**ASSIGNMENT**
Find the line with "y est répandue." in the records below. Copy it and every line after it, up to and including the line with "Enfin, nous avons".

[Change detection data]

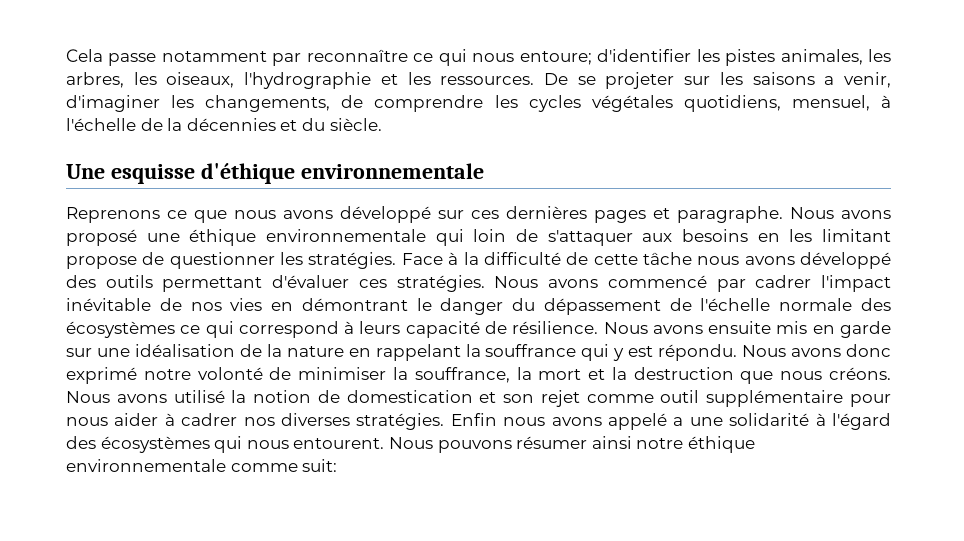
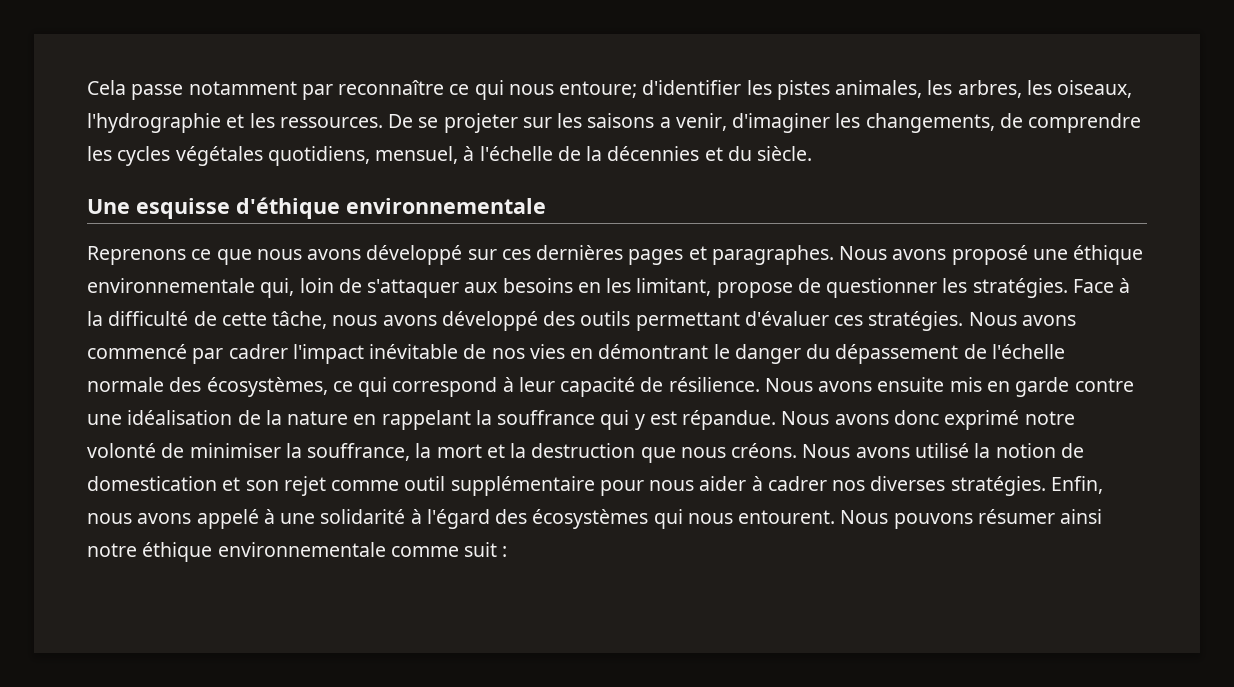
- Reprenons ce que nous avons développé sur ces dernières pages et paragraphe.
+ Reprenons ce que nous avons développé sur ces dernières pages et paragraphes.
- Nous avons proposé une éthique environnementale qui loin de s'attaquer aux besoins en les limitant propose de questionner les stratégies.
+ Nous avons proposé une éthique environnementale qui, loin de s'attaquer aux besoins en les limitant, propose de questionner les stratégies.
- Face à la difficulté de cette tâche nous avons développé des outils permettant d'évaluer ces stratégies.
+ Face à la difficulté de cette tâche, nous avons développé des outils permettant d'évaluer ces stratégies.
- Nous avons commencé par cadrer l'impact inévitable de nos vies en démontrant le danger du dépassement de l'échelle normale des écosystèmes ce qui correspond à leurs capacité de résilience.
+ Nous avons commencé par cadrer l'impact inévitable de nos vies en démontrant le danger du dépassement de l'échelle normale des écosystèmes, ce qui correspond à leur capacité de résilience.
- Nous avons ensuite mis en garde sur une idéalisation de la nature en rappelant la souffrance qui y est répondu.
+ Nous avons ensuite mis en garde contre une idéalisation de la nature en rappelant la souffrance qui y est répandue.
- Enfin nous avons appelé a une solidarité à l'égard des écosystèmes qui nous entourent.
+ Enfin, nous avons appelé à une solidarité à l'égard des écosystèmes qui nous entourent.
- Nous pouvons résumer ainsi notre éthique environnementale comme suit:
+ Nous pouvons résumer ainsi notre éthique environnementale comme suit :

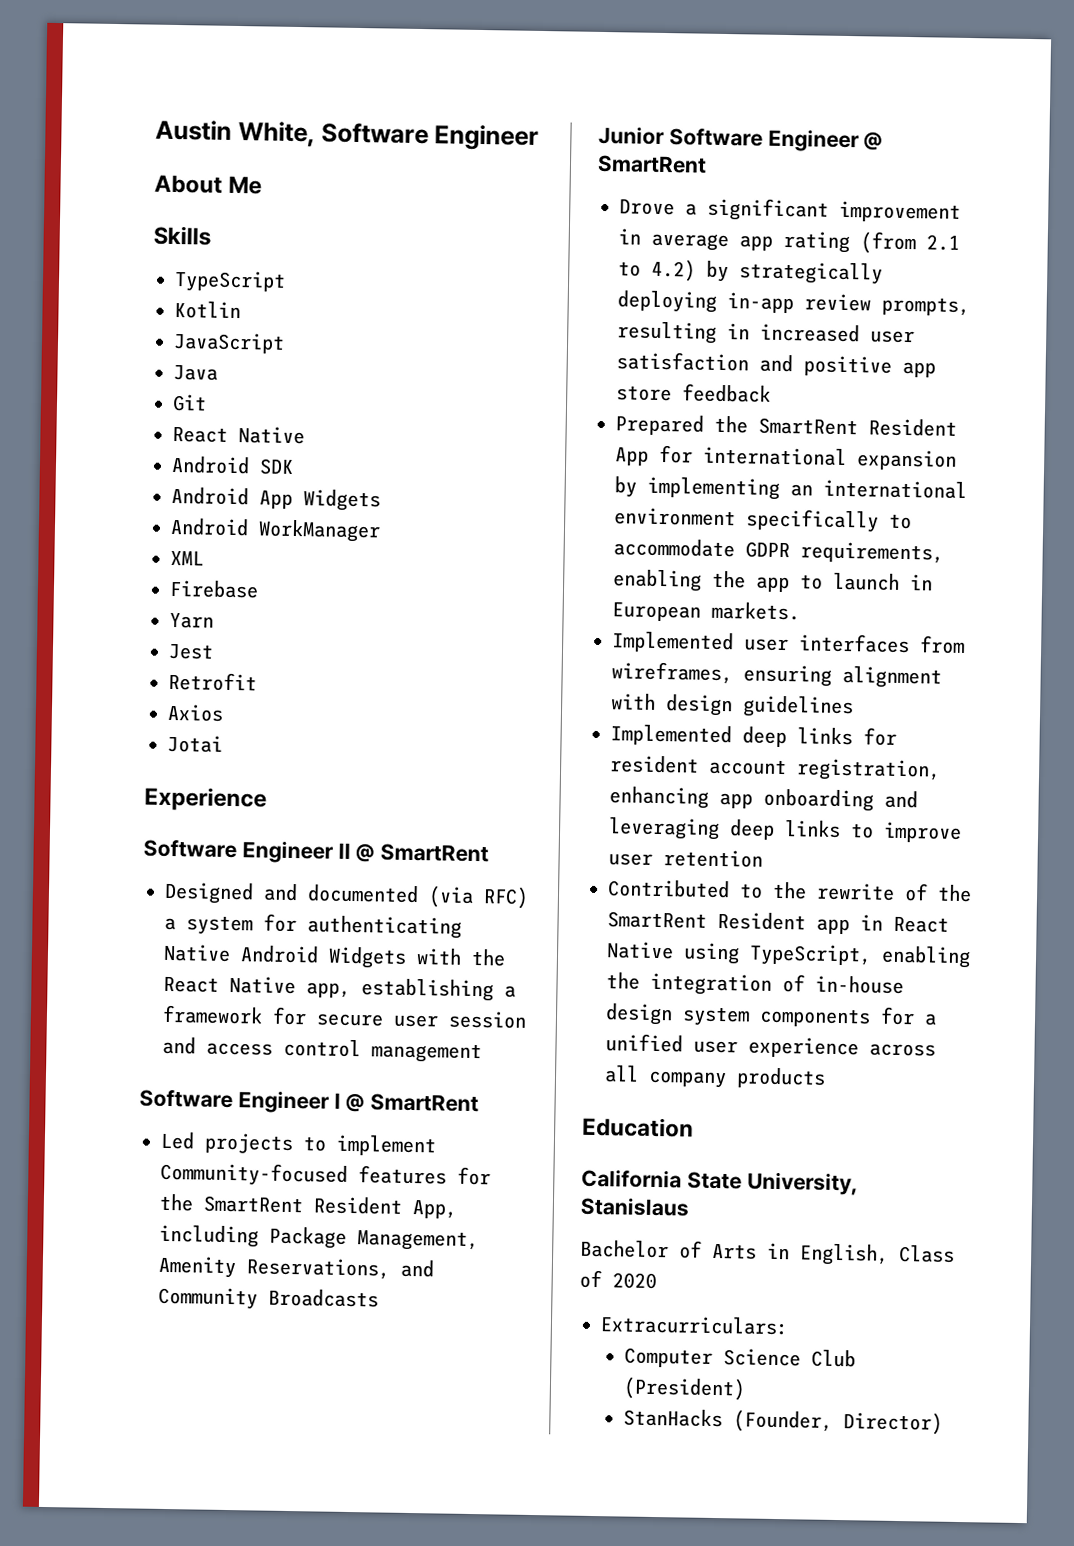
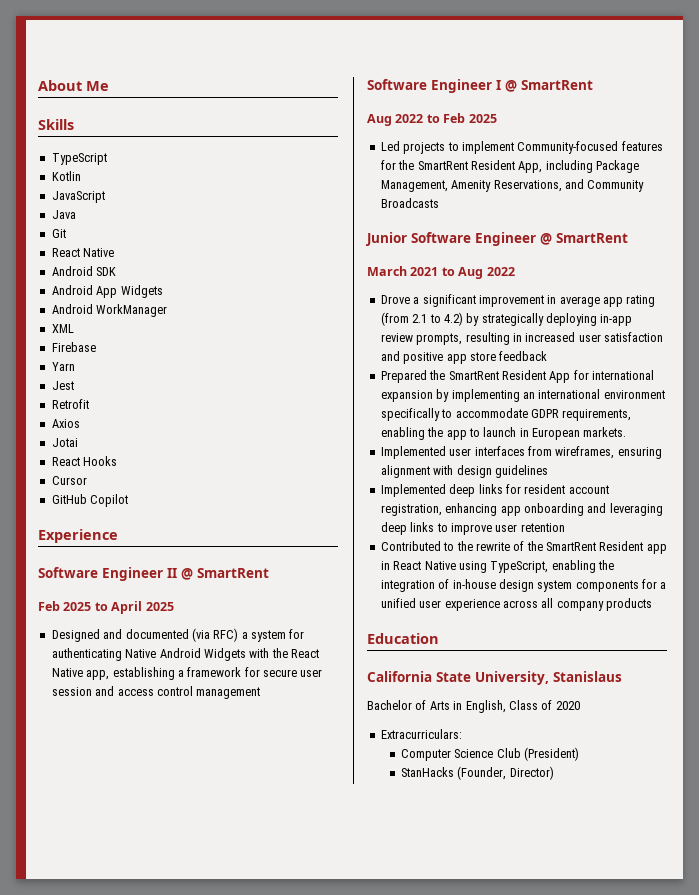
- Austin White, Software Engineer
+ React Hooks
+ Cursor
+ GitHub Copilot
+ Feb 2025 to April 2025
+ Aug 2022 to Feb 2025
+ March 2021 to Aug 2022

**RESPONSE BOX**
+ Nous avons ensuite mis en garde contre une idéalisation de la nature en rappelant la souffrance qui y est répandue.
- Enfin nous avons appelé a une solidarité à l'égard des écosystèmes qui nous entourent.
+ Enfin, nous avons appelé à une solidarité à l'égard des écosystèmes qui nous entourent.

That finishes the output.